To support their respective positions, American and Gundle each list a number of witnesses whose testimony they contend will be required at trial. Gundle's list consists almost entirely of its own employees, whose testimony could be obtained by Gundle both in New Jersey and Texas and, in many instances, would merely be cumulative and directed to collateral issues. A vast majority of the non-party witnesses, who have the most information concerning the performance of the contract, reside in New Jersey. Compulsory process over these witnesses would be available in New Jersey, but not in Texas. Even if some of the witnesses were willing to testify, the cost of transportation to obtain their presence at trial in Texas would be substantial. The relative convenience to the witnesses is often recognized as the most important factor to be considered in ruling on a motion under § 1404(a). See Electronic Transaction Network v. Katz, 734 F.Supp. 492, 501 (N.D.Ga.1989); Saminsky v. Occidental Petroleum Corp., 373 F.Supp. 257, 259 (S.D.N.Y.1974). It is the convenience of nonparty witnesses, rather than that of employee witnesses, however, that is the more important factor and is accorded greater weight. See Aquatic Amusement Assoc. v. Walt Disney World, 734 F.Supp. 54, 57 (S.D.N.Y. 1990); see also DEV Indus., Inc. v. NPC, Inc., 763 F.Supp. 313, 315 (N.D.Ill.1991); Designs by Glory v. Manhattan Creative Jewelers, 657 F.Supp. 1257, 1259 (S.D.N.Y.1987). In this situation, the convenience of the nonparty witnesses, who appear to have greater knowledge of information material to this case, is better served by a trial in New Jersey.

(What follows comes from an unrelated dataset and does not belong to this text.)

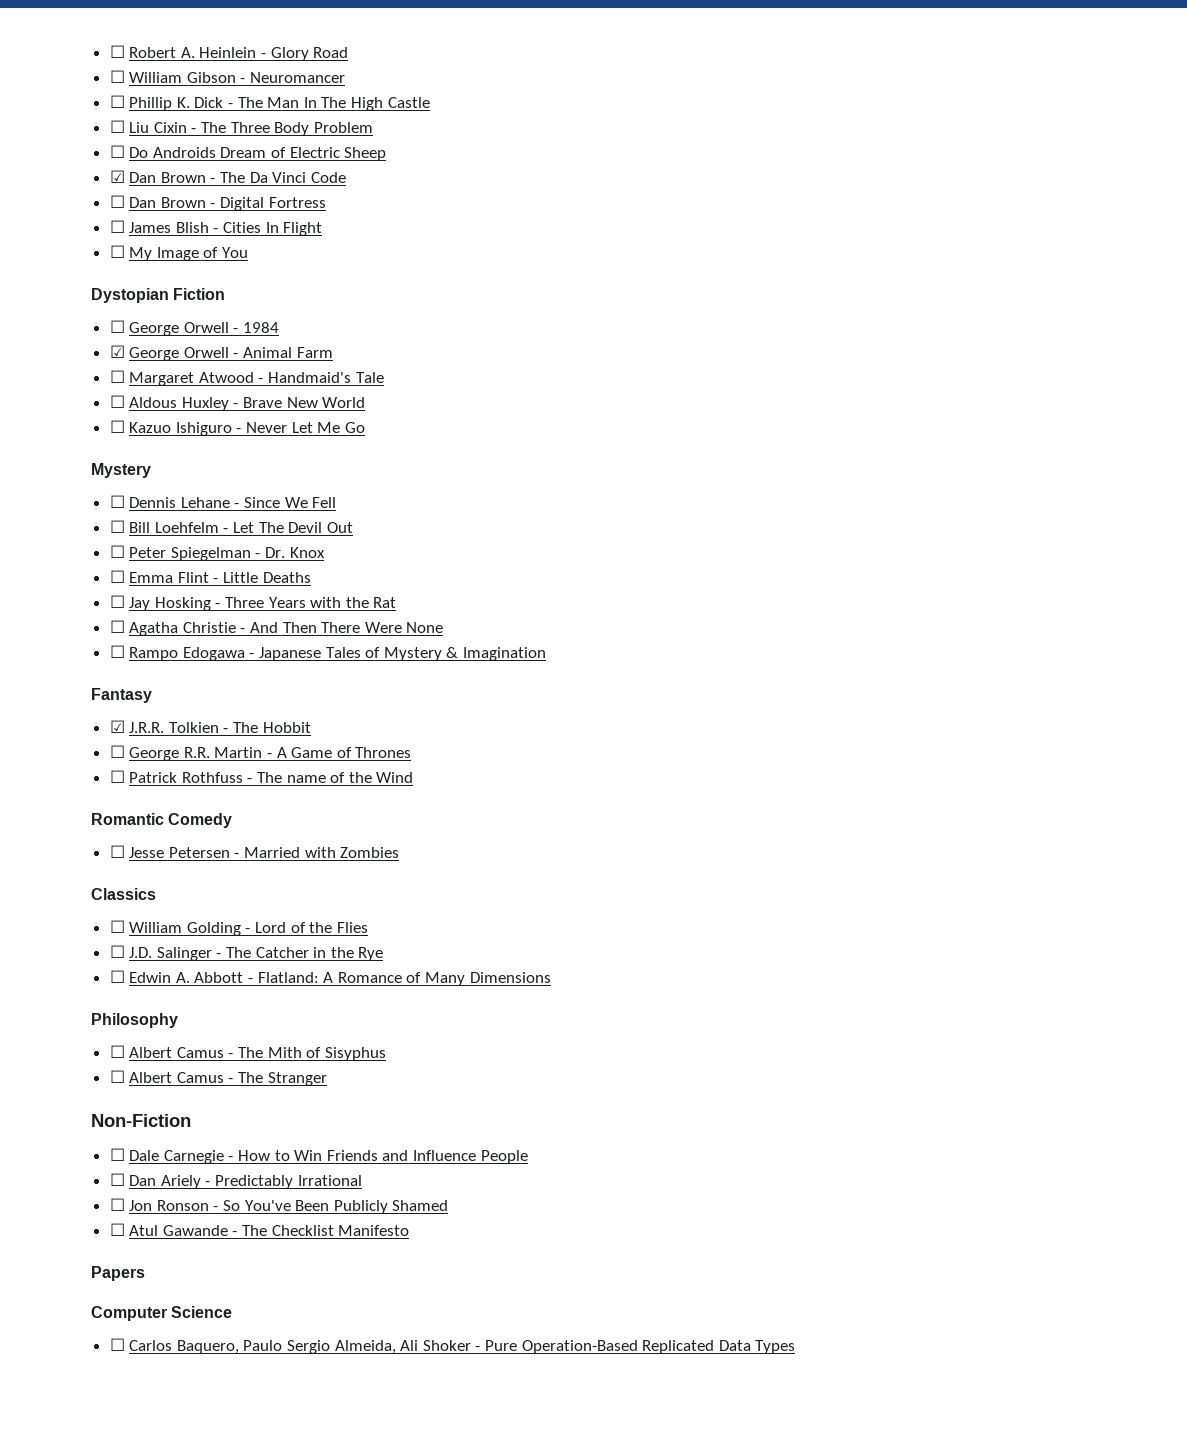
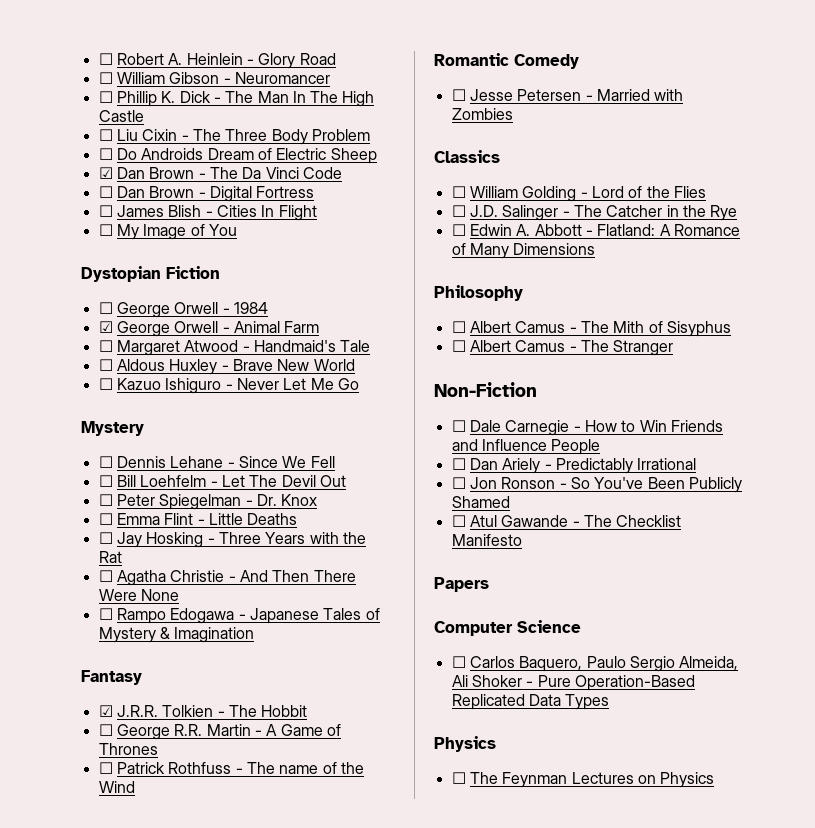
  ☐ Carlos Baquero, Paulo Sergio Almeida, Ali Shoker - Pure Operation-Based Replicated Data Types
+ Physics
+ ☐ The Feynman Lectures on Physics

Although Gundle claims that much of its documentary evidence is located in Texas, it ignores the fact that the documentary evidence held by Agate, American, the GCIA, and the other non-party witnesses is located in New Jersey. Also, a view of the premises would only be available in New Jersey, the site of the project. While Gundle's selection of Texas as the forum is entitled to some weight, it is not controlling given the substantial factors in favor of a New Jersey forum. See, e.g., Hernandez v. Graebel Van Lines, 761 F.Supp. 983, 990-91 (E.D.N.Y. 1991); General Accident Ins. Co. v. Travelers Corp., 666 F.Supp. 1203, 1206 (N.D.Ill.1987); Waites v. First Energy Leasing Corp., 605 F.Supp. 219, 222 (N.D.Ill.1985); St. Cyr v. Greyhound Lines, Inc., 486 F.Supp. at 727.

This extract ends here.